Dzahn has uploaded a new change for review. (
https://gerrit.wikimedia.org/r/327695 )
Change subject: contint/zuul: skip Icinga monitoring if server not master
......................................................................
contint/zuul: skip Icinga monitoring if server not master
For zuul, if the FQDN of the current server does not match
the one set as "master" in Hiera, then skip the Icinga monitoring
part since the zuul service will not be running.
If one of the server becomes active, automatically add the monitoring
there without having to care about hostnames.
Bug: T150771
Change-Id: I50db45303a6b466abb15d7a8a5f61e75d2947cc7
---
M hieradata/role/common/ci/master.yaml
M modules/zuul/manifests/monitoring/server.pp
2 files changed, 24 insertions(+), 11 deletions(-)

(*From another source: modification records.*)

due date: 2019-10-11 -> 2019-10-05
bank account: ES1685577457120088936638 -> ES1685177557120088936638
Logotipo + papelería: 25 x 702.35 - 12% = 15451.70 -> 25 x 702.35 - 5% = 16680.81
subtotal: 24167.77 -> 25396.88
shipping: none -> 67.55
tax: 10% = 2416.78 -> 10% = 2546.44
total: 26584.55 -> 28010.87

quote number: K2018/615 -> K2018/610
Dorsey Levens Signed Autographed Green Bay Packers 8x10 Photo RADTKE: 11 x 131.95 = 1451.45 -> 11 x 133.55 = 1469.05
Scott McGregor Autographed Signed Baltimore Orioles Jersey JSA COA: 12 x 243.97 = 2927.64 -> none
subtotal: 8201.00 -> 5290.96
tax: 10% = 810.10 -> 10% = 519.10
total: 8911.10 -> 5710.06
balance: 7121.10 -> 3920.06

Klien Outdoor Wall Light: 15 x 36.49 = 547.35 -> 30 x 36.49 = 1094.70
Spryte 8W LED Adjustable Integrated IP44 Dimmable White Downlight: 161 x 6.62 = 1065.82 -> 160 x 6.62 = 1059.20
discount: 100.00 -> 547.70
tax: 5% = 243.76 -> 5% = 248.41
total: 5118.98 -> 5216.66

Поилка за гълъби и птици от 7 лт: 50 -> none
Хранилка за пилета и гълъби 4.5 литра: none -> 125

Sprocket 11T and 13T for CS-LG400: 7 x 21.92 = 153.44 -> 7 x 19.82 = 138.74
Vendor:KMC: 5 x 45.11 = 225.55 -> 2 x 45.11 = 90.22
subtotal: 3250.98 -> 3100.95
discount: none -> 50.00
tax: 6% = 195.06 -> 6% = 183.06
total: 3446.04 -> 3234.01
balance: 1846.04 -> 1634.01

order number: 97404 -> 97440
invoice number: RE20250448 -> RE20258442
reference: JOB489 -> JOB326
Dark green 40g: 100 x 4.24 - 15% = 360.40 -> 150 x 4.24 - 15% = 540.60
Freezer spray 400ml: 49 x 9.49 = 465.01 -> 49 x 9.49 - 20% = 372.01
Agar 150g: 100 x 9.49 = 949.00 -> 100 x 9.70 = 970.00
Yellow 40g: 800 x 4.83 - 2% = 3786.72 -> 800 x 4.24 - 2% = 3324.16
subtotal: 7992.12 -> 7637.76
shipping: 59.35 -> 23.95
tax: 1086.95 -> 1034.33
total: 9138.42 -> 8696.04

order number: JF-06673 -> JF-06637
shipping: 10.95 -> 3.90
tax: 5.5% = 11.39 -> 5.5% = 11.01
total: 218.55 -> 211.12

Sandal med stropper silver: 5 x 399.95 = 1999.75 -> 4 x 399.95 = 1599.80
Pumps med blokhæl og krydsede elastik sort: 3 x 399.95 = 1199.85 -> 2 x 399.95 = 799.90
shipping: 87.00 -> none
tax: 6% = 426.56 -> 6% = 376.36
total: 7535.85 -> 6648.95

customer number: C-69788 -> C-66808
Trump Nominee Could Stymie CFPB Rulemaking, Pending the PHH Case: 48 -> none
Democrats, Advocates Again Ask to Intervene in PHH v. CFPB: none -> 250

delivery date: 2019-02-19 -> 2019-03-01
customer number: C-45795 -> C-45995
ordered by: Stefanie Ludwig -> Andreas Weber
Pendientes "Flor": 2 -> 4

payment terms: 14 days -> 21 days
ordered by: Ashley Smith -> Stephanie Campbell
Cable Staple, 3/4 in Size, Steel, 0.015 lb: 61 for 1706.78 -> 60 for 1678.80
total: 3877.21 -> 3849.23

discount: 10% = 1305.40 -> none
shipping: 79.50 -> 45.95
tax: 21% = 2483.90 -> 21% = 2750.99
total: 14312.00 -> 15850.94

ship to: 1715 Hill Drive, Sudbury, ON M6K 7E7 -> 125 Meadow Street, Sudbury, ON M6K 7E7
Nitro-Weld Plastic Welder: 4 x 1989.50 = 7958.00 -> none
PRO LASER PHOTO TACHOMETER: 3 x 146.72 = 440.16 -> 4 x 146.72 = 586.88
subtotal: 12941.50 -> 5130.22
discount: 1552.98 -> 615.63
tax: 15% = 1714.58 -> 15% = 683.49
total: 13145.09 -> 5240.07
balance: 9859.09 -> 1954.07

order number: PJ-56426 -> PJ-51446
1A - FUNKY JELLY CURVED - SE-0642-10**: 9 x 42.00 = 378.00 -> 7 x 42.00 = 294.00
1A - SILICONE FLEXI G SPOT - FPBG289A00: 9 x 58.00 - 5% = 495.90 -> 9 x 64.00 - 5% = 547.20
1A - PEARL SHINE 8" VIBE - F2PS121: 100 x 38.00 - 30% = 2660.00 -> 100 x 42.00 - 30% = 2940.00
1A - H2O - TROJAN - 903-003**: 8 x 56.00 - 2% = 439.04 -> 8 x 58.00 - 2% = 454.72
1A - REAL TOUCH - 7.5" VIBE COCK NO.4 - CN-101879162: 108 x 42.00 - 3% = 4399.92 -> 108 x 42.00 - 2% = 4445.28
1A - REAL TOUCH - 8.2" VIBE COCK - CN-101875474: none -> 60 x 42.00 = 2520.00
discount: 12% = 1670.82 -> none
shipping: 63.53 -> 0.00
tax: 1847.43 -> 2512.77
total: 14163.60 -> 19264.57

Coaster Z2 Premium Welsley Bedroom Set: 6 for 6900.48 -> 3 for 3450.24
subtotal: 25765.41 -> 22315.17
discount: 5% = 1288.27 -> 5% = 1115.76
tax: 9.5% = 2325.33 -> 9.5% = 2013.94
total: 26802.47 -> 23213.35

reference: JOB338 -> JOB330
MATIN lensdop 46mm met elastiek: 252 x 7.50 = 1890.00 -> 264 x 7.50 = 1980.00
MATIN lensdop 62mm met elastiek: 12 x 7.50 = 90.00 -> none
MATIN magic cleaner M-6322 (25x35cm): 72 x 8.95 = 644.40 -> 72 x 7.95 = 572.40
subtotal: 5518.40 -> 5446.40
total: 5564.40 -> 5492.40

git pull ssh://gerrit.wikimedia.org:29418/operations/puppet
refs/changes/95/327695/1
diff --git a/hieradata/role/common/ci/master.yaml
b/hieradata/role/common/ci/master.yaml
index c3813354..87e8621 100644
--- a/hieradata/role/common/ci/master.yaml
+++ b/hieradata/role/common/ci/master.yaml
@@ -8,3 +8,5 @@
debdeploy::grains:
debdeploy-ci:
value: standard
+
+contint::master_host: 'contint1001.wikimedia.org'
diff --git a/modules/zuul/manifests/monitoring/server.pp
b/modules/zuul/manifests/monitoring/server.pp
index 8eccc2d..ccbf8fe 100644
--- a/modules/zuul/manifests/monitoring/server.pp
+++ b/modules/zuul/manifests/monitoring/server.pp
@@ -4,18 +4,29 @@
#
class zuul::monitoring::server {
- nrpe::monitor_service { 'zuul':
- description => 'zuul_service_running',
- contact_group => 'contint',
- # Zuul has a main process and a fork which is the gearman
- # server. Thus we need two process running.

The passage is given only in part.